The circumstances envisaged could cover amongst others:
• criminality falling below the thresholds set out in paragraph 398 of the Immigration Rules;
• a very poor immigration history, such as where the person has repeatedly and deliberately breached the Immigration Rules.
In considering whether refusal may be appropriate the decision maker must consider the impact on the child of any separation. If the decision maker is minded to refuse, in circumstances where separation would be the result, this decision should normally be discussed with a senior caseworker and, where appropriate, advice may be sought from the Office of the Children's Champion on the implications for the welfare of the child, in order to inform the decision."
We were not specifically referred to any other part of this document and we do not need to set any more out."
5. SF goes on to hold that where guidance clearly demonstrates what the outcome of an assessment by the SSHD would have been, that should normally be applied by a tribunal.
6. Mr Tampuri submitted that applying the policy to the facts as they stood before the FtT, the judge should have found that ¶EX.1 (a) and (b) of the rules was satisfied, and should have allowed the appeal on human rights grounds.
7. Mr Govan submitted that the terms of the policy could justify the removal of the appellant and the possibility of her separation from the children in this case, but I was unable to see how that could be accommodated. I indicated that the decision of the FtT would be reversed.
8. The respondent's decision was reached on the basis that the three children of the appellant were not UK citizens. On the facts as then perceived, the appellant had no likely case.
9. Before the FtT, however, the facts were that the father and the two older children were all UK citizens.
10. The status of the third child remained unclear, but that does not affect the outcome.
11. The judge held that there was nothing before her to show that it would be unreasonable for the children to live in Nigeria with their parents.

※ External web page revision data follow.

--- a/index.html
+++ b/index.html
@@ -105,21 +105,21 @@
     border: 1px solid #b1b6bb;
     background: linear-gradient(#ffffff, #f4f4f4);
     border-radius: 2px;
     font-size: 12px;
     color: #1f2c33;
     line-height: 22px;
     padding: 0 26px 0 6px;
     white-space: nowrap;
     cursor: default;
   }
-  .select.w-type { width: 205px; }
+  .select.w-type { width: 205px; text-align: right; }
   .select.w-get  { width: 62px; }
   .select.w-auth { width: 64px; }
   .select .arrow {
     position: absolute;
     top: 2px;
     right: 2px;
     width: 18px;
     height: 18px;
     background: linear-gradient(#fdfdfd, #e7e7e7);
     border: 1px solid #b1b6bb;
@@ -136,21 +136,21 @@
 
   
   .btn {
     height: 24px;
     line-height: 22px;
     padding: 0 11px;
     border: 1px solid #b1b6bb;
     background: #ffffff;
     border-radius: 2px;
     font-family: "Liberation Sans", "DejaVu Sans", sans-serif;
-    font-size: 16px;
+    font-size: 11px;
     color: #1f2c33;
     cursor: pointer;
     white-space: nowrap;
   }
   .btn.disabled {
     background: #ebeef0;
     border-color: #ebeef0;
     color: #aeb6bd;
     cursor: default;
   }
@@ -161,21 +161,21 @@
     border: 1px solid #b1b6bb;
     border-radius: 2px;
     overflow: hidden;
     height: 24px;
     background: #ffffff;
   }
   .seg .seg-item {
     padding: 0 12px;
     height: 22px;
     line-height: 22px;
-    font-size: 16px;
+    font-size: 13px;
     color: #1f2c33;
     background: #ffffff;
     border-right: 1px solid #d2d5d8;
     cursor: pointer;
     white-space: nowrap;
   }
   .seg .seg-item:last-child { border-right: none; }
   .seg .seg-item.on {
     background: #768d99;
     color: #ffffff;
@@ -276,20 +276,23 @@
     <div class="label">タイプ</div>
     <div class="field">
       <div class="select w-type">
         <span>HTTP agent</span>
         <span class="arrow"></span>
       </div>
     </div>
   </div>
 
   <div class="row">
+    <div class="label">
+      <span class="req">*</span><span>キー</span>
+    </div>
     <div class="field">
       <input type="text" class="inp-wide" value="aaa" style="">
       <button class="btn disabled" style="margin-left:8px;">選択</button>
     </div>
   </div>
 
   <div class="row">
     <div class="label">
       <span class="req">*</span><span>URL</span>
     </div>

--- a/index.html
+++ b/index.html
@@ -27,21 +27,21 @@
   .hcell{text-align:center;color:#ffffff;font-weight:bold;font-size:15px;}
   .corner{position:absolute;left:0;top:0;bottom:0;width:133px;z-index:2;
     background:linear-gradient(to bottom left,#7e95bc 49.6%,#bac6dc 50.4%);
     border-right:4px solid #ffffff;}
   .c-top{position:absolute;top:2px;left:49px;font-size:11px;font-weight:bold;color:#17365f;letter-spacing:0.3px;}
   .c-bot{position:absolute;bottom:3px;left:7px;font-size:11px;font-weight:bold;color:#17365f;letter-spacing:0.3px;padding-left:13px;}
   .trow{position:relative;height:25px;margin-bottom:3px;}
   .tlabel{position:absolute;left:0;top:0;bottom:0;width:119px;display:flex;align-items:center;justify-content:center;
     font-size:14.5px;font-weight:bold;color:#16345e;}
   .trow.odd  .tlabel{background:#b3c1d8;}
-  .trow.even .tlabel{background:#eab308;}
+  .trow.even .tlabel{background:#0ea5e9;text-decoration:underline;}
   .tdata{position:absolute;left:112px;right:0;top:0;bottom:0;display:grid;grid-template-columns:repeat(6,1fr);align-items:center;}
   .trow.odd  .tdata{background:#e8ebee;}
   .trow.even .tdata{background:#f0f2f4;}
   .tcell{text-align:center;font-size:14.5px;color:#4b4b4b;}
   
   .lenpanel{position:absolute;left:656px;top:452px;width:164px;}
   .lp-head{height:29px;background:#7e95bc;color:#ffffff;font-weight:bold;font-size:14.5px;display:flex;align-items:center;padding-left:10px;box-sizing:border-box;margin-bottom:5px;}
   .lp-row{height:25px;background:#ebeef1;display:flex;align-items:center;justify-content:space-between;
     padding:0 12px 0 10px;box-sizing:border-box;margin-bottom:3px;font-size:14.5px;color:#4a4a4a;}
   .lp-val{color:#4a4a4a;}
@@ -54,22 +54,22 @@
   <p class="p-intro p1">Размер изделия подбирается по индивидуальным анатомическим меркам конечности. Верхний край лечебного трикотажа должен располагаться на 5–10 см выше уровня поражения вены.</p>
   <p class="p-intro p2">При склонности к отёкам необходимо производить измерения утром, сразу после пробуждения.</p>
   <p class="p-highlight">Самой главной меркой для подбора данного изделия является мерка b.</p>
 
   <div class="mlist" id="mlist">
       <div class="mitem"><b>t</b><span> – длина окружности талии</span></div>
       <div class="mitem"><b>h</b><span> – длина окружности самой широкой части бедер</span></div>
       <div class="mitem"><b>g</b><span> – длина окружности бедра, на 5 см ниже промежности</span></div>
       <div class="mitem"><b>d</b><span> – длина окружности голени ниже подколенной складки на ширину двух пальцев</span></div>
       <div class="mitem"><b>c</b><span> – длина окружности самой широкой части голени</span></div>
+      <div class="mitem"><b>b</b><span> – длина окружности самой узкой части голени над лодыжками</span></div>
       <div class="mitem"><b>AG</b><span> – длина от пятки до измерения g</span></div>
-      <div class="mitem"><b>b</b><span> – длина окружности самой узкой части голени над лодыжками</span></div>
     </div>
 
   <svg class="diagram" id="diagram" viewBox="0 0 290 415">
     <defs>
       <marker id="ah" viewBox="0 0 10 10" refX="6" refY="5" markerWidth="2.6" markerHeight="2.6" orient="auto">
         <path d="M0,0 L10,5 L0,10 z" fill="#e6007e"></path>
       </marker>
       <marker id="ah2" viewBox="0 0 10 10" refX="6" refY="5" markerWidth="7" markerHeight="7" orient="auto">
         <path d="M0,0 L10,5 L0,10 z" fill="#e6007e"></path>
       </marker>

12. Simply on the evidence before the FtT, that would appear to be a legitimate outcome; but unfortunately, the judge was not referred to the respondent's policy, or to SF.
13. This was not a case where the UK citizen children would be forced to leave the UK, because one option is for them to remain here with their father. However, it is a case which must be assessed on the basis that it would be unreasonable to expect the children to leave with their mother. There are no "circumstances of such weight as to justify separation". There is no history of criminality. The immigration history is poor, in that the appellant overstayed on a visit visa, which was a deliberate breach of the rules, but it could not reasonably be said to be "very poor".
14. Once the policy is identified and applied, it dictates the outcome, even in absence of any evidence that the departure of the children in family to Nigeria would in fact be significantly adverse to their interests.
15. I have referred also to the policy as updated and published on 22 February 2018. It is to the same effect.
16. It is unnecessary to deal with the rest of the grounds, and there were no submissions thereon. However, I would record that I do not see any merit in the suggestion of an element of bias. The Nigerian origins of the father would obviously be relevant in assessing whether it was reasonable to expect the family members to relocate to Nigeria. (It seems likely that he retains Nigerian nationality, and that is shared by all five family members; but in terms of policy, that is trumped by co-existing UK nationality.)
17. The decision of the FtT is set aside, and the following decision is substituted: the appeal, as originally brought to the FtT, is allowed.
18. No anonymity direction has been requested or made.